В отсутствие Лео Кев изо всех сил старался заботиться о семье Хатауэй. И мистер Хатауэй не раз предпринимал попытки помочь Кеву спланировать будущее для себя. Такого рода беседы были нелегким испытанием для них обоих, потому что оказывались абсолютно безрезультатными.
– Ты понапрасну растрачиваешь себя, – обеспокоенно говорил Кеву мистер Хатауэй.
Кев на это лишь презрительно фыркал, но Хатауэй проявлял настойчивость.
– Мы должны подумать о твоем будущем. И перед тем как что-то сказать, позволь сообщить тебе, что я знаю о том, что цыгане предпочитают жить настоящим и на будущее не загадывать. Но ты изменился, Меррипен. Ты слишком далеко продвинулся, чтобы пренебрегать тем, что пустило в тебе корни.
– Вы хотите, чтобы я ушел? – тихо спросил Кев.
– Господи, нет. Вовсе нет. Как я уже говорил раньше, ты можешь жить с нами так долго, как пожелаешь. Но я считаю своим долгом заставить тебя понять, что ты жертвуешь многими возможностями для самосовершенствования. Ты должен поездить по миру, как Лео. Научиться какому-нибудь ремеслу; возможно, поступить в армию…
– И что я с этого получу? – спросил Кев.
– Для начала способность заработать больше тех жалких грошей, что я способен тебе дать.
– Мне не нужны деньги.
– Но при теперешнем положении дел у тебя нет средств, чтобы жениться, чтобы купить свой участок земли, чтобы…
– Я не хочу жениться. А землей владеть нельзя.
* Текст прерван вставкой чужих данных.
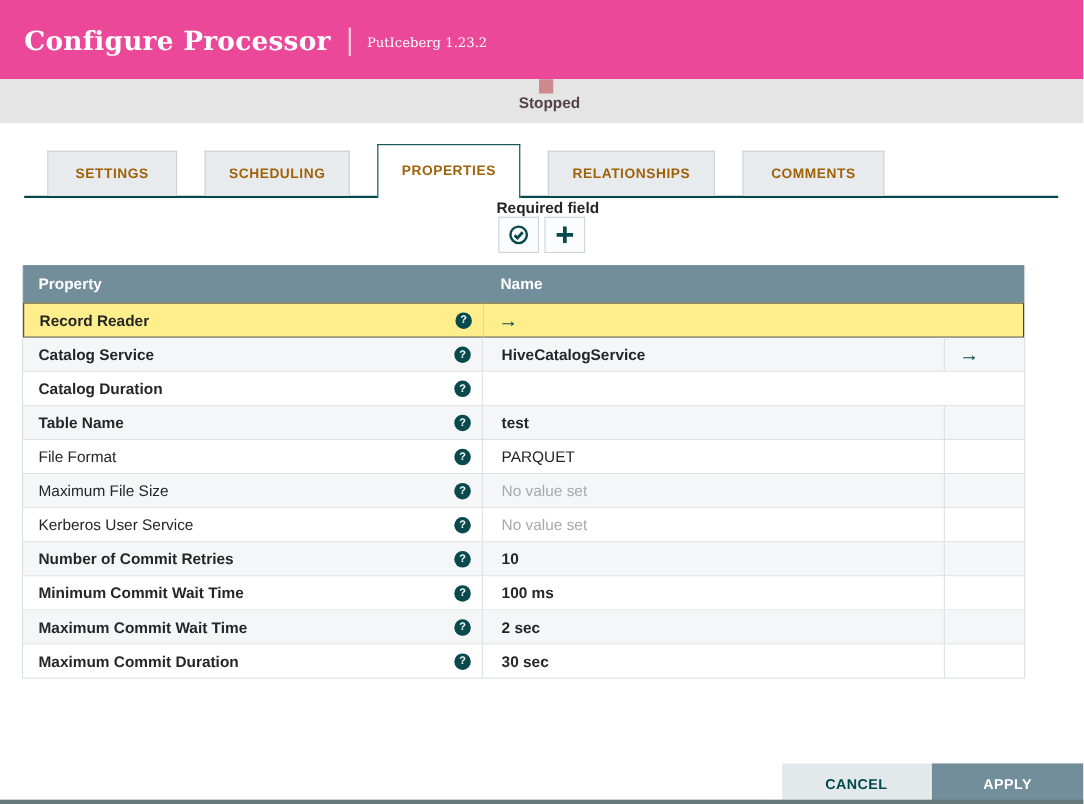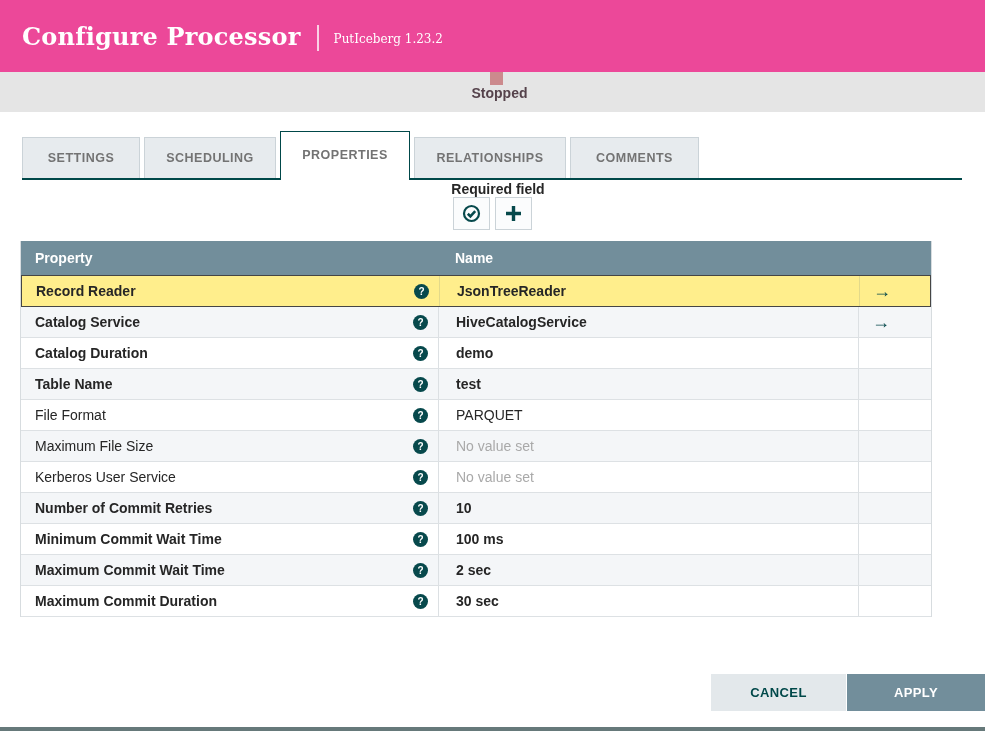--- a/index.html
+++ b/index.html
@@ -46,8 +46,8 @@
   .tab {
     height:41px; background:#E7EBEE; border:1px solid #CBD3D8; border-bottom:none;
     display:flex; align-items:center; justify-content:center;
-    font-size:12.5px; font-weight:bold; letter-spacing:.5px; color:#737373;
-    cursor:pointer; position:relative;
+    font-size:12.5px; font-weight:bold; letter-spacing:.5px; color:#a16207;
+    cursor:pointer; position:relative;margin-left:21px;
   }
   .tab.t0 { width:118px; }
   .tab.t1 { width:132px; }

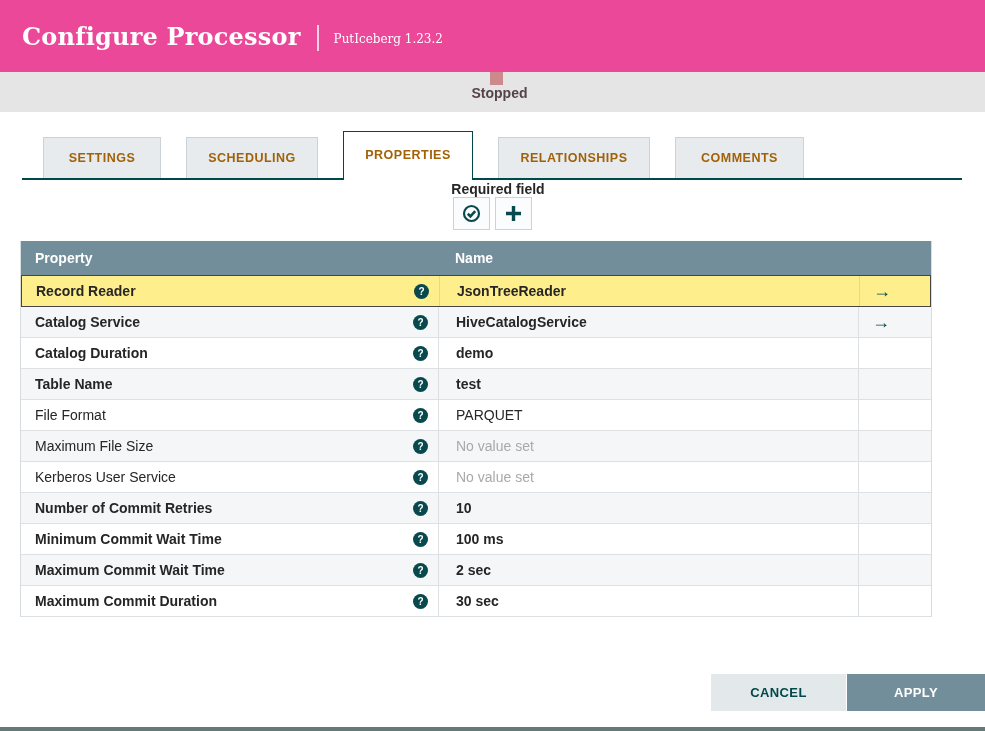--- a/index.html
+++ b/index.html
@@ -193,9 +193,6 @@
         <span class="prop-label">Record Reader</span>
         <span class="help-icon">?</span>
       </div>
-    <div class="cell c-val">
-        <span class="val-label">JsonTreeReader</span>
-      </div>
     <div class="cell c-arrow">
         <span class="arrow-icon">→</span>
       </div>

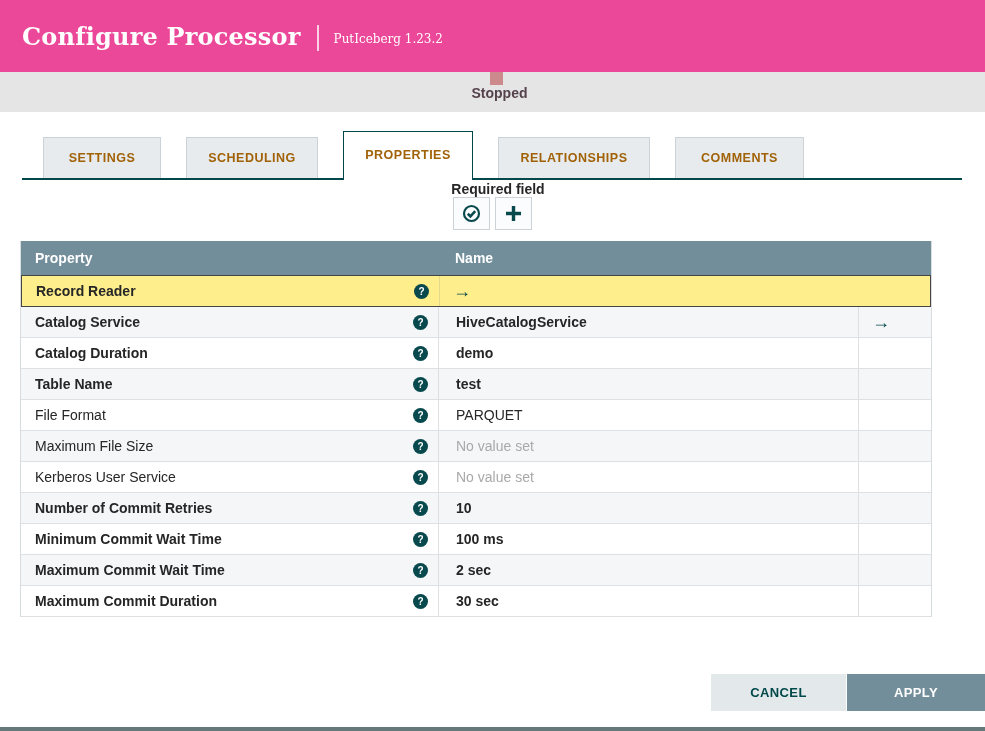--- a/index.html
+++ b/index.html
@@ -216,9 +216,6 @@
         <span class="prop-label">Catalog Duration</span>
         <span class="help-icon">?</span>
       </div>
-    <div class="cell c-val">
-        <span class="val-label">demo</span>
-      </div>
     <div class="cell c-arrow"></div>
   </div>
 

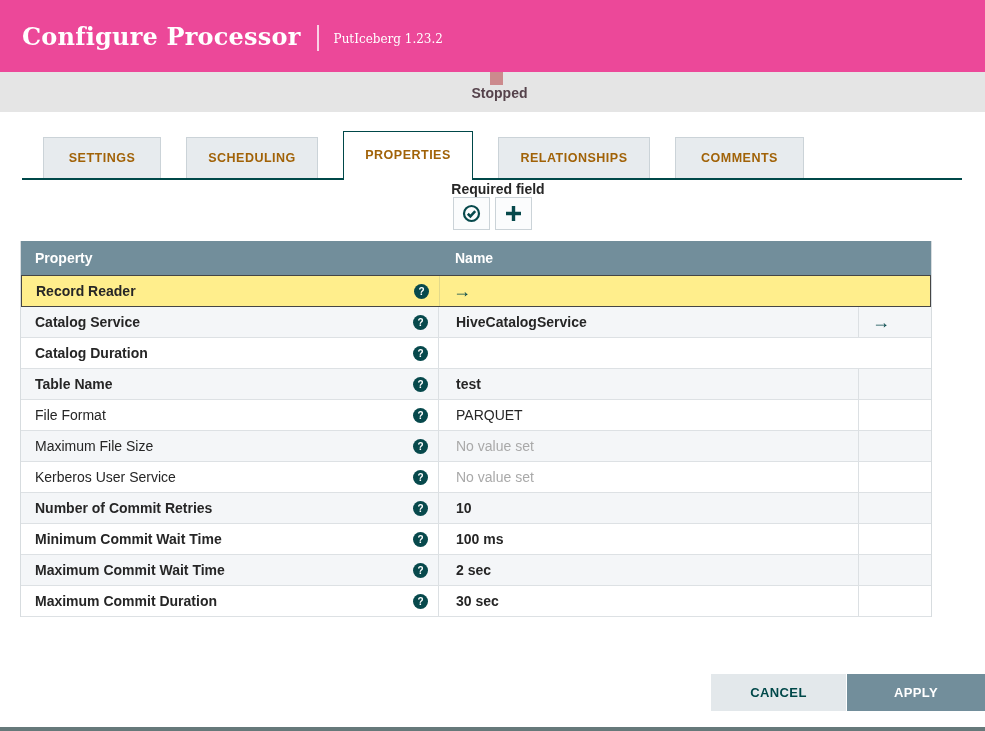--- a/index.html
+++ b/index.html
@@ -116,7 +116,7 @@
 
   
   .footer-buttons {
-    position:absolute; right:0; bottom:20px; display:flex; gap:1px;
+    position:absolute; right:0; bottom:0; display:flex; gap:1px;
   }
   .btn {
     height:37px; display:flex; align-items:center; justify-content:center;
Никто не может владеть землей.
– С точки зрения британского законодательства, Меррипен, человек, безусловно, может владеть землей и домом, который на ней стоит.
– Шатер будет стоять там, где рухнет дворец, – ответил Кев.
Хатауэй устало усмехнулся.
– Я бы предпочел спорить с сотней ученых мужей, – сказал он Кеву, – нежели с одним цыганом. Хорошо, мы предоставим решать тебе. Но учти, Меррипен, жизнь представляет собой нечто более сложное, чем простое следование импульсивным побуждением. Человек должен оставить после себя след на земле.
– Зачем? – с искренним изумлением спросил Кев, но Хатауэй уже ушел, чтобы присоединиться к своей жене, подстригавшей розы в саду.
Примерно через год после возвращения Лео из Парижа семейство Хатауэй потрясла трагедия. До тех пор никто из них не знал настоящего горя, страха или печали. Они жили в своем домашнем мирке, словно в зачарованном лесу, в волшебной стране, тщательно оберегаемой от всех невзгод. Но мистер Хатауэй как-то вечером пожаловался на странную острую боль в груди, чем навел свою жену на мысль, что страдает от несварения после особенно сытного ужина. Он отправился спать рано, тихий и бледный, и утром миссис Хатауэй вышла из их спальни в слезах и сообщила ошеломленным членам семьи, что их отец скончался.
И это было лишь первым несчастьем из череды бед, которые обрушились на семью Хатауэй. Казалось, что на их головы пало проклятие, и насколько полновесным было их счастье, настолько же тяжким стало горе. «Беда не приходит одна» – эту поговорку Меррипен помнил с детства, и, к его глубочайшему сожалению, так оно и случилось.
Миссис Хатауэй горевала так, что слегла после похорон мужа и впала в черную меланхолию. Ее с трудом могли уговорить поесть и попить. Ни одна из попыток ее детей вернуть ее к прежней жизни не увенчалась успехом. За поразительно короткое время она исхудала так, что в ней с трудом можно было узнать прежнюю цветущую женщину.
– Можно ли умереть от разбитого сердца? – мрачно спросил Лео как-то утром, когда врач, пришедший к их матери, сообщил, что не находит у нее никакой телесной болезни, что могла бы вызвать столь стремительное увядание.
– Она могла бы хотеть жить хотя бы ради Поппи и Беатрикс, – сказала Амелия, стараясь не повышать голоса. В это время Поппи укладывали спать в соседней комнате. – Они еще совсем дети. Не важно, сколько времени мне пришлось бы жить с разбитым сердцем, я все равно заставила бы себя жить, хотя бы для того, чтобы о них позаботиться.